I just don't know if 35mm is the right length for me yet, I'm more than ready to abandon the Canon 50 1.4 for this, and price doesn't matter anymore, as everyone is saying, blowing the competition away~


----------



## Harry Muff (Dec 4, 2012)

I think Sigma is having to up their game in order to have their bodies taken seriously.


Hopefully they'll be a major player in years to come. I wouldn't mind trying the SD1 with this lens to see how it compares with its Nikon and Canon counterparts.


----------



## Bentley2012 (Dec 5, 2012)

When do you think you will have your review? I will be getting either this or the Canon 35mm L very soon. I also have the 7D which the lens will be mounted on. Hopefully the second part of this review is soon. Thanks.


----------



## dswatson83 (Dec 6, 2012)

Bentley2012 said:


> When do you think you will have your review? I will be getting either this or the Canon 35mm L very soon. I also have the 7D which the lens will be mounted on. Hopefully the second part of this review is soon. Thanks.


Already began the full review and have been taking shots all over the place. This lens is great thus far. Hopefully I will have it up Friday or Saturday. I also have the Canon 35mm f/1.4L so i'm putting them both in some side by side tests. Stay tuned.


----------



## risc32 (Dec 7, 2012)

Cool, i'm looking forward to seeing what you have to say about the two. I was hrs away from ordering the canon 35L, when i read Roger at lensrentals words. Then within minutes i ordered the Sigma, and i've very pleased. What I can say to anyone out there with Sigma doubt due to whatever they've seen from them in the past. forget it, this is something else entirely.


----------



## Zlatko (Dec 7, 2012)

I've been a big fan of the Canon 35/1.4L, but I'm actually very interested in the new Canon 35/2 IS due to its smaller size and weight.

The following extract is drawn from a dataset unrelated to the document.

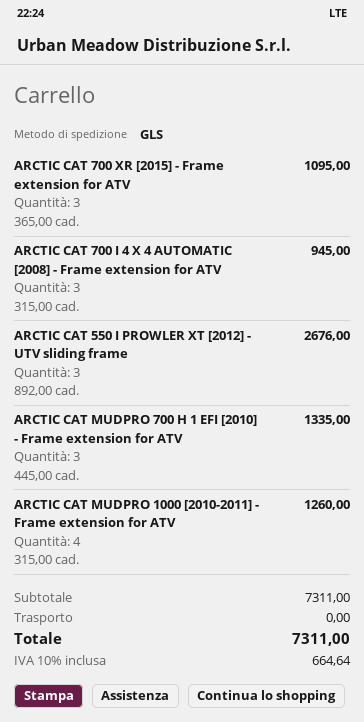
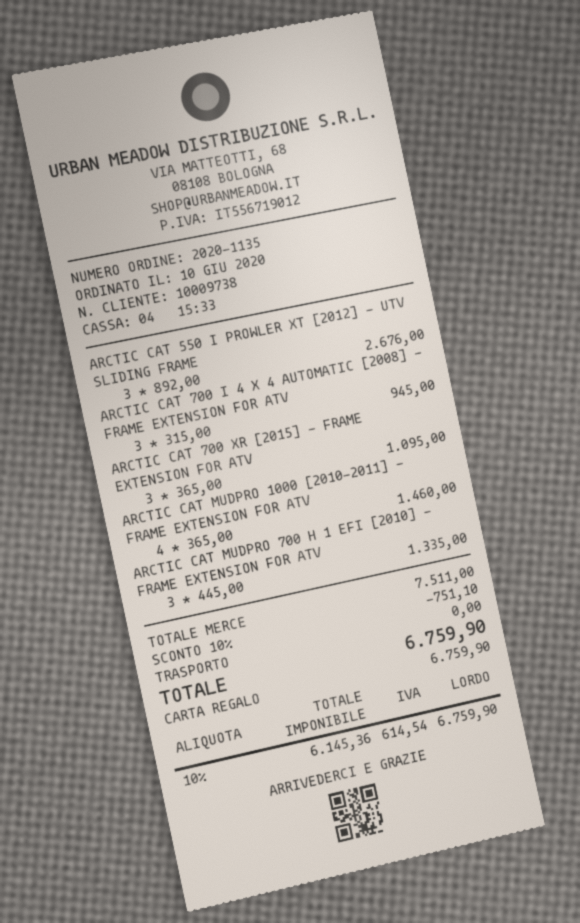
ARCTIC CAT MUDPRO 1000 [2010-2011] - Frame extension for ATV: 4 x 315.00 = 1260.00 -> 4 x 365.00 = 1460.00
subtotal: 7311.00 -> 7511.00
discount: none -> 10% = 751.10
tax: 10% = 664.64 -> 10% = 614.54
total: 7311.00 -> 6759.90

It is listed at $849 but I suspect the price will drop to under $700 like that of the 24/2.8 IS and 28/2.8 IS. 

However, I'm very impressed that this new Sigma 35/1.4 does look sharper at f/1.4 and f/2 than the Canon 35L:
http://www.the-digital-picture.com/Reviews/ISO-12233-Sample-Crops.aspx?Lens=829&Camera=453&Sample=0&FLI=0&API=0&LensComp=121&CameraComp=453&SampleComp=0&FLIComp=0&APIComp=0
The Canon seems to be sharper in the corners (at f/1.4 and f/2), but the Sigma seems to be sharper at center and mid-frame.

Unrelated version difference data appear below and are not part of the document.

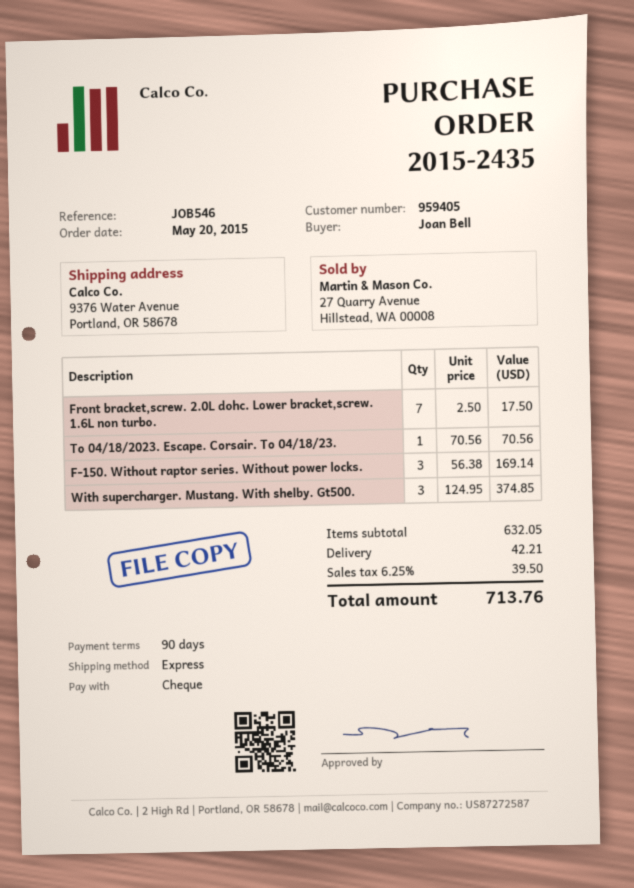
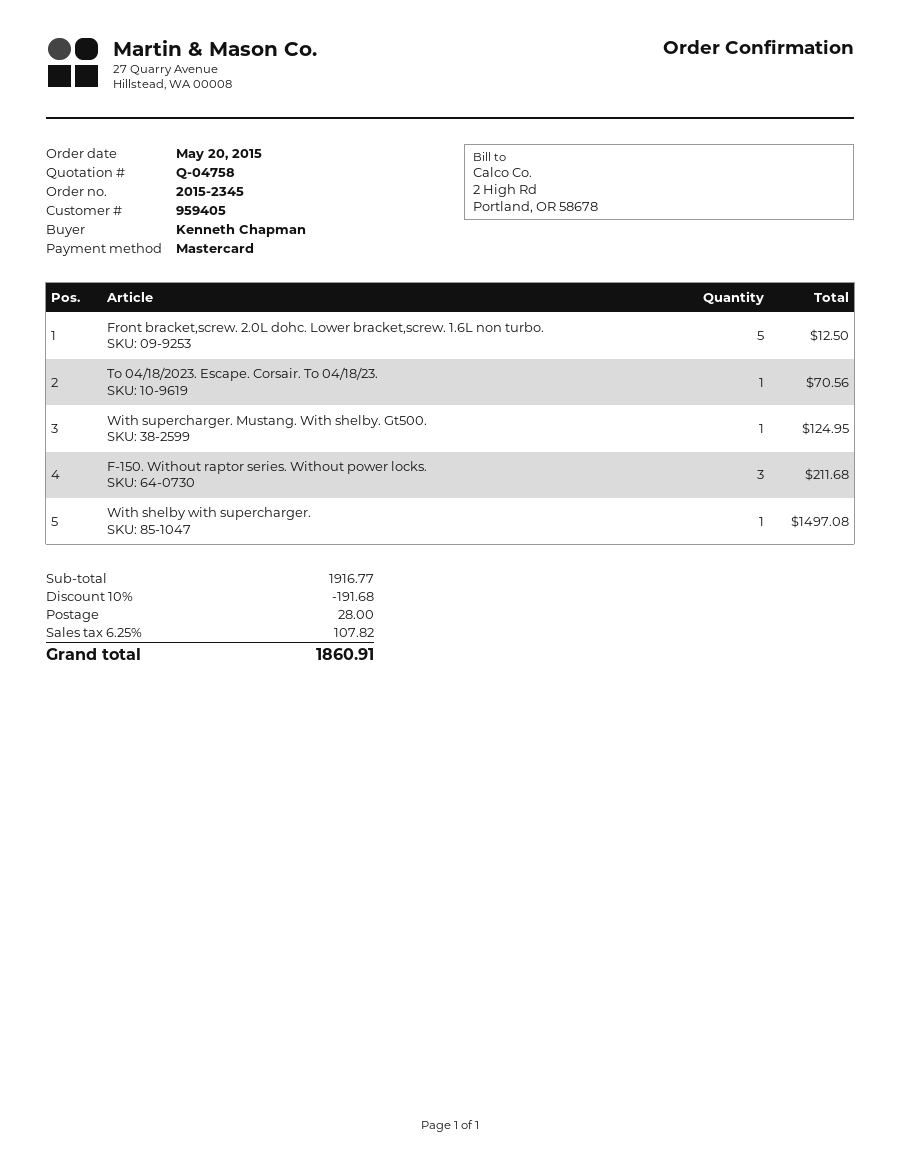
order number: 2015-2435 -> 2015-2345
ordered by: Joan Bell -> Kenneth Chapman
payment method: cheque -> Mastercard
Front bracket,screw. 2.0L dohc. Lower bracket,screw. 1.6L non turbo.: 7 for 17.50 -> 5 for 12.50
F-150. Without raptor series. Without power locks.: 3 for 169.14 -> 3 for 211.68
With supercharger. Mustang. With shelby. Gt500.: 3 for 374.85 -> 1 for 124.95
With shelby with supercharger.: none -> 1 for 1497.08
subtotal: 632.05 -> 1916.77
discount: none -> 10% = 191.68
shipping: 42.21 -> 28.00
tax: 6.25% = 39.50 -> 6.25% = 107.82
total: 713.76 -> 1860.91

I wonder how the Sigma does in bokeh and autofocus speed?


----------



## jeffabbyben (Dec 7, 2012)

I have had a chance to compare both canon and sigma 35 1.4 and my unscientific test (using my foCal chart) pretty much show what everyone else is saying. Sigma is slightly sharper in the center wide open. the edges appear evenly sharp to my eyes. Chromatic abberation slightly less than canon. I don't have a lens profile for the sigma in photoshop but the vignetting appears about the same or a little more than canon. Bokeh varies so much between shots I really can't judge. Both have the onion ring pattern that I now know is normal for an aspherical lens. I haven't decided which to keep as the canon I know will last forever if cared for well. I have never had an off brand lens so I feel I am taking a little more of a chance with sigma. That said the sigma lens feels good and solid. To a certain extent I like the lighter build of the canon for carrying around. The sigma required +10 AFMA and the Canon 0.


----------



## drjlo (Dec 7, 2012)

35L is smaller and lighter, which I appreciate very much for all-night shooting. My copy of 35L is already super sharp, and I really don't need it any sharper in the center; if so, it might even be too sharp for people shots. In fact, if I plan to shoot portraits, I may grab the 50L over 35L for a little softer rendition..


----------



## Danielle (Dec 7, 2012)

I really like the fact both Sigma and Tamron are upping their game. Means there will potentially be really good things to come where you can save a few $ and still have top quality glass. Or at least more options.

Where's the new version 120-300? Thats still the same model on their site. - Off topic I know. We'll find out soon enough I guess.


----------



## infared (Dec 7, 2012)

Can't wait to see the side-by-side with the Canon L 35mm. I have a Sigma 50mm f/1.4 that I am extremely happy with in performance and price point. (all my other lenses are L or Zeiss). Had read Roger's impression about the build and performance of this new 35mm and it seems that Sigma has upped the ante here!!!


----------



## Micko (Dec 7, 2012)

The following quote was copied from a newletter email just received from DxO...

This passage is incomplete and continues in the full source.